This Section introduces the applied methods of this study. At first, the FMC procedure and TFM are described. Afterward, the simulation setup for generating the data is explained. Further, the neural network architectures for the probabilistic segmentation and the used evaluation metrics are introduced.

2.1 Full matrix capture and the total focusing method

FMC is a data acquisition technique for phased array probes, where every transmitter and receiver combination is captured. The procedure of FMC is displayed in Fig. 1a. In the first firing sequence of the FMC procedure, element one excites an ultrasound wave, which propagates through the whole volume or is reflected at e.g. defects, and all n elements (including the one which transmits ultrasonic wave) record a signal. [9] The captured data constitute the first row of the so-called information matrix A. After the first, the second, the third, and nth elements are fired in the same manner and fill the rest of the information matrix with in total \({\text{n}}^2\) signals [9]. Post-processing can derive all phased array inspection configurations from the matrix, such as plane B-scan or sector B-scan. The TFM outperforms all other configurations since the entire imaging plane is focused as opposed to a single point at a certain depth [5].

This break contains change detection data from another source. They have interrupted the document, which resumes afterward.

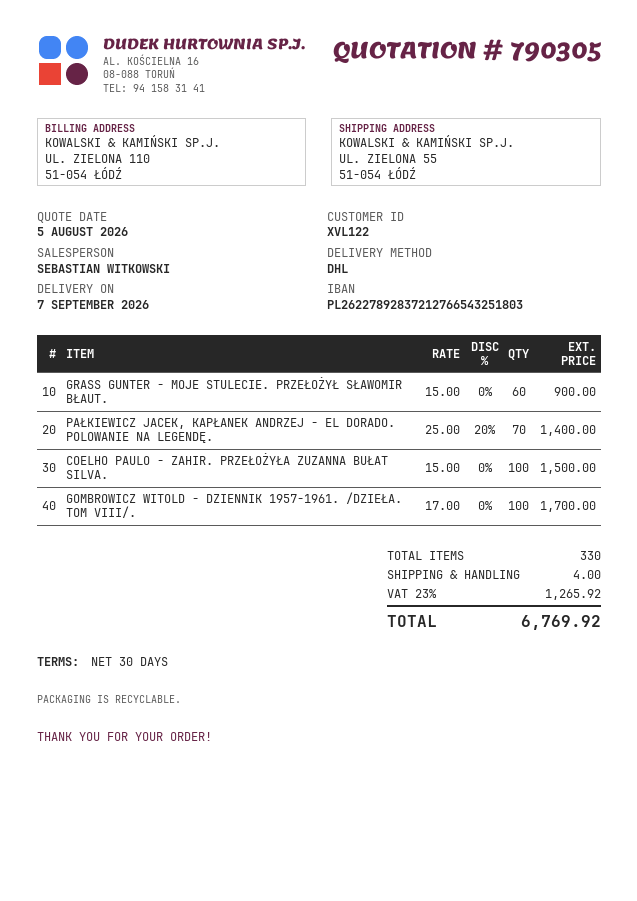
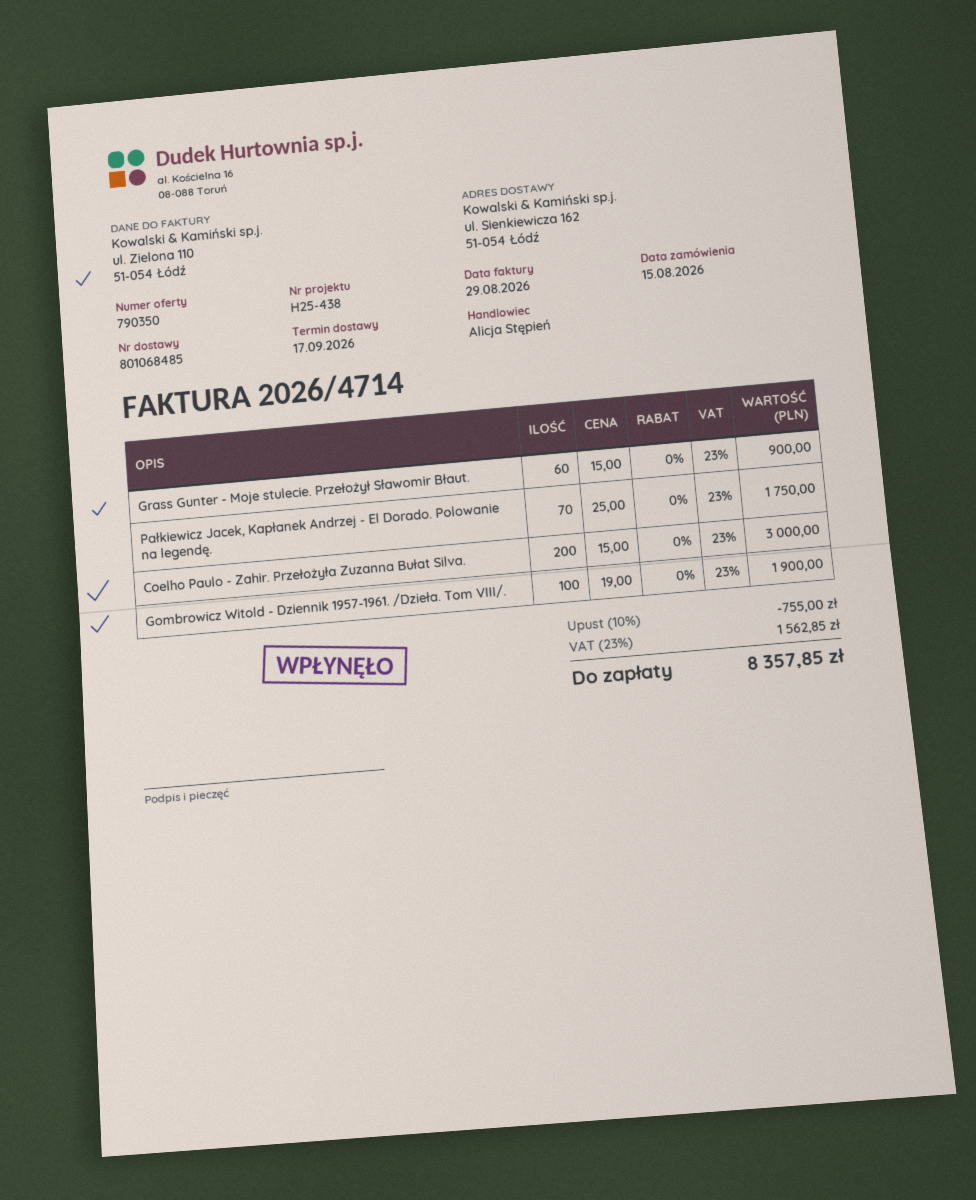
quote number: 790305 -> 790350
delivery date: 2026-09-07 -> 2026-09-17
sales rep: SEBASTIAN WITKOWSKI -> Alicja Stępień
ship to: UL. ZIELONA 55, 51-054 ŁÓDŹ -> ul. Sienkiewicza 162, 51-054 Łódź
PAŁKIEWICZ JACEK, KAPŁANEK ANDRZEJ - EL DORADO. POLOWANIE NA LEGENDĘ.: 70 x 25.00 - 20% = 1400.00 -> 70 x 25.00 = 1750.00
COELHO PAULO - ZAHIR. PRZEŁOŻYŁA ZUZANNA BUŁAT SILVA.: 100 x 15.00 = 1500.00 -> 200 x 15.00 = 3000.00
GOMBROWICZ WITOLD - DZIENNIK 1957-1961. /DZIEŁA. TOM VIII/.: 100 x 17.00 = 1700.00 -> 100 x 19.00 = 1900.00
discount: none -> 10% = 755.00
shipping: 4.00 -> none
tax: 23% = 1265.92 -> 23% = 1562.85
total: 6769.92 -> 8357.85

This study utilizes synthetic data instead of real ultrasound signals, and as a result, the units used to measure the data are dimensionless, in contrast to the standard unit of volts used for measuring ultrasound signals in real-world applications.

The TFM algorithm starts with transforming every single A-scans using the Hilbert transform \({\widetilde{H}}\). The Hilbert transform only changes the phase information of the signal and not the frequency content. This transform generates an accurate signal envelope for all frequencies, and this smooths reconstructed images without losing any information [10]. The analytical signal Za, derived by applying \({\widetilde{H}}\) to one element of the information matrix \(A_{{\text{i}},{\text{j}}}\), is defined as

$$\begin{aligned} Za_{{\text{i}},{\text {j}}}=A_{{\text {i}},{\text {j}}}+i \cdot {\widetilde{H}}(A_{{\text {i}},{\text {j}}}) \end{aligned}$$
(1)

where i stands for the imaginary unit. After the signals of the information matrix have been converted to the analytical signals \(Za_{i,j}\), the intensity I of each pixel in the imaging plane is calculated by

$$\begin{aligned} I_{x_{\text{f}},y_{\text{f}}}=\vert \sum _{\text {j}=1}^{n} \sum _{\text {i}=1}^{\text {n}} Za_{\text {i},{\text {j}}} (t_{\text {i},\text {j}}) \vert \end{aligned}$$
(2)

where \(x_{\text {f}}\) and \(y_{\text {f}}\) represent the focal spot or pixel in the imaging plane. The time \(t_{i,j}\) is the time at which each receiver j would measure a reflected signal from a transducer i [9]. Figure 1b represents the time t from the first element to the focal point and then to the \(n_{th}\) element, therefore \(t=t_1+t_{\text {n}}\). The signal amplitudes at these respective time points in each signal are summed up for each pixel in the imaging plane. The time point is dependent on the ultrasound velocity of the medium, which needs to be known in advance. The resulting complexed-valued image is normalized in the end in order to get real values. For more information on the TFM, please refer to [5].

Fig. 1
figure 1

In a data acquisition procedure for FMC together with the resulting information matrix and in b illustration of the TFM. The figure was adapted from [9]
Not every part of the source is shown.